* _Problem description_: Could you repeat the records below exactly, leaving out any pictures?

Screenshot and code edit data
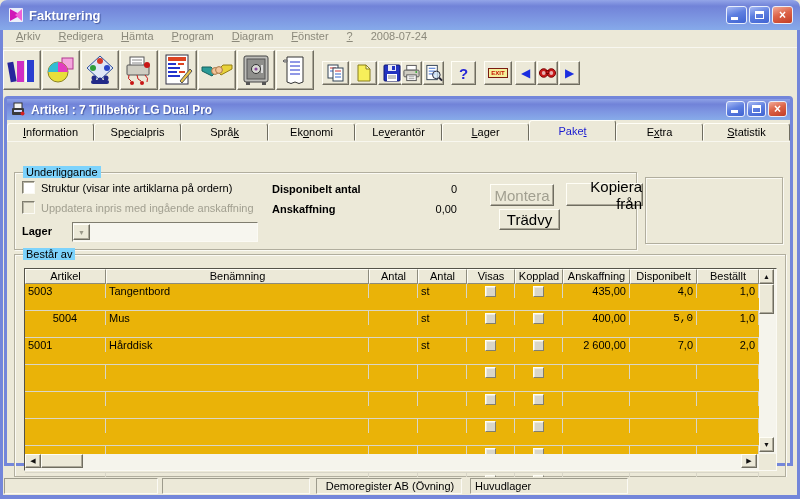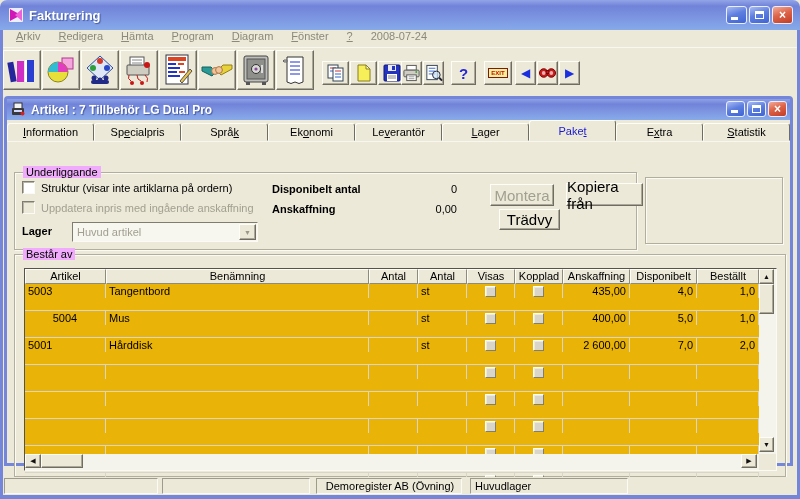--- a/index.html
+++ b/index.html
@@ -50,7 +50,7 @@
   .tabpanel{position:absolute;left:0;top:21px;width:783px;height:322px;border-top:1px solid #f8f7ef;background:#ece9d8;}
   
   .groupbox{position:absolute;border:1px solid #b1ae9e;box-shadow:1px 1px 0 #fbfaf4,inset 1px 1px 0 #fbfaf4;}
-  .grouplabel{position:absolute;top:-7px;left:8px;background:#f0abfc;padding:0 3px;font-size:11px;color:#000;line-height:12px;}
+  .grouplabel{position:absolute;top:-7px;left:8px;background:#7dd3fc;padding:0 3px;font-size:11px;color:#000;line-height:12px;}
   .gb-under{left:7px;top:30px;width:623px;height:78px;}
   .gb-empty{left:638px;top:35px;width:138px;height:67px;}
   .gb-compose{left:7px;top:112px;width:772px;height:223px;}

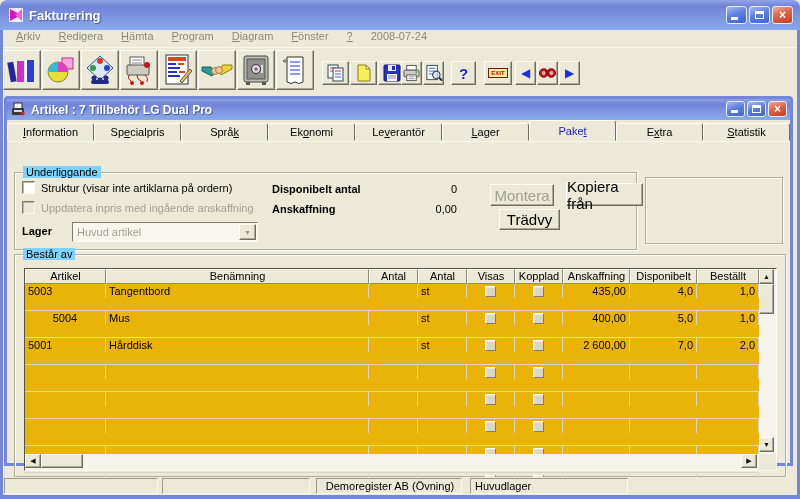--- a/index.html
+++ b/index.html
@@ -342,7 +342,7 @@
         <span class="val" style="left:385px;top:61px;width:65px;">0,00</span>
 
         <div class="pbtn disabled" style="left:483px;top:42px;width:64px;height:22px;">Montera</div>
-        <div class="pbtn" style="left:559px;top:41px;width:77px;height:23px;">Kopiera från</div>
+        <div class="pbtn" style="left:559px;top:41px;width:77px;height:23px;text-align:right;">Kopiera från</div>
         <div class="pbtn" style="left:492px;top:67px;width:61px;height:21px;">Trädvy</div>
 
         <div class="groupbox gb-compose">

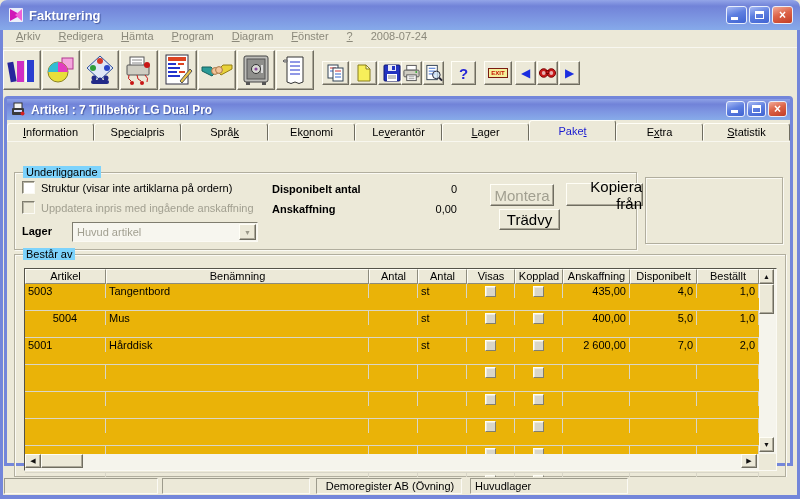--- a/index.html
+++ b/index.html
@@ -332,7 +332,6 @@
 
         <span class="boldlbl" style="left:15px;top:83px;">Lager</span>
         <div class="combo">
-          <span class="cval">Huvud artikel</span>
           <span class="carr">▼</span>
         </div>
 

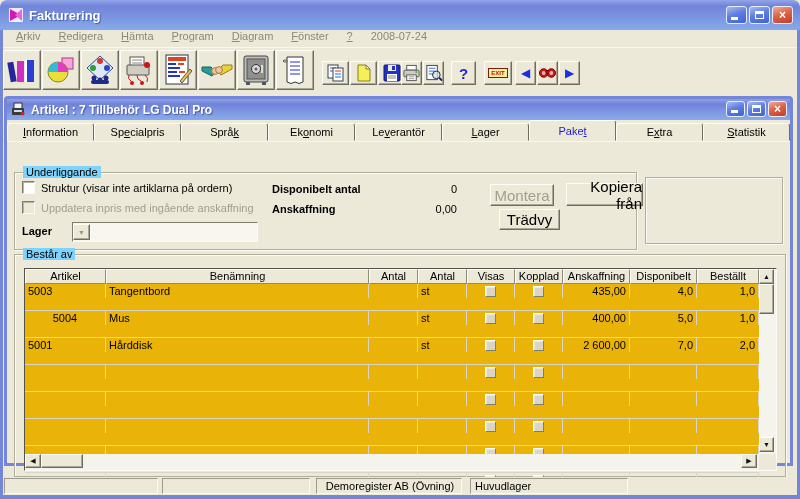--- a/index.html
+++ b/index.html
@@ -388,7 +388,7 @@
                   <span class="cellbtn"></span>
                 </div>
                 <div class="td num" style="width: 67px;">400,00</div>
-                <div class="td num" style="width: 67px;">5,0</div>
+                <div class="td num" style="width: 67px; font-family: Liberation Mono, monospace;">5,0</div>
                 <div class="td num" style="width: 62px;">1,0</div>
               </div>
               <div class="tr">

* _Output for this task_:
--- a/index.html
+++ b/index.html
@@ -50,7 +50,7 @@
   .tabpanel{position:absolute;left:0;top:21px;width:783px;height:322px;border-top:1px solid #f8f7ef;background:#ece9d8;}
   
   .groupbox{position:absolute;border:1px solid #b1ae9e;box-shadow:1px 1px 0 #fbfaf4,inset 1px 1px 0 #fbfaf4;}
-  .grouplabel{position:absolute;top:-7px;left:8px;background:#f0abfc;padding:0 3px;font-size:11px;color:#000;line-height:12px;}
+  .grouplabel{position:absolute;top:-7px;left:8px;background:#7dd3fc;padding:0 3px;font-size:11px;color:#000;line-height:12px;}
   .gb-under{left:7px;top:30px;width:623px;height:78px;}
   .gb-empty{left:638px;top:35px;width:138px;height:67px;}
   .gb-compose{left:7px;top:112px;width:772px;height:223px;}

--- a/index.html
+++ b/index.html
@@ -342,7 +342,7 @@
         <span class="val" style="left:385px;top:61px;width:65px;">0,00</span>
 
         <div class="pbtn disabled" style="left:483px;top:42px;width:64px;height:22px;">Montera</div>
-        <div class="pbtn" style="left:559px;top:41px;width:77px;height:23px;">Kopiera från</div>
+        <div class="pbtn" style="left:559px;top:41px;width:77px;height:23px;text-align:right;">Kopiera från</div>
         <div class="pbtn" style="left:492px;top:67px;width:61px;height:21px;">Trädvy</div>
 
         <div class="groupbox gb-compose">

--- a/index.html
+++ b/index.html
@@ -332,7 +332,6 @@
 
         <span class="boldlbl" style="left:15px;top:83px;">Lager</span>
         <div class="combo">
-          <span class="cval">Huvud artikel</span>
           <span class="carr">▼</span>
         </div>
 

--- a/index.html
+++ b/index.html
@@ -388,7 +388,7 @@
                   <span class="cellbtn"></span>
                 </div>
                 <div class="td num" style="width: 67px;">400,00</div>
-                <div class="td num" style="width: 67px;">5,0</div>
+                <div class="td num" style="width: 67px; font-family: Liberation Mono, monospace;">5,0</div>
                 <div class="td num" style="width: 62px;">1,0</div>
               </div>
               <div class="tr">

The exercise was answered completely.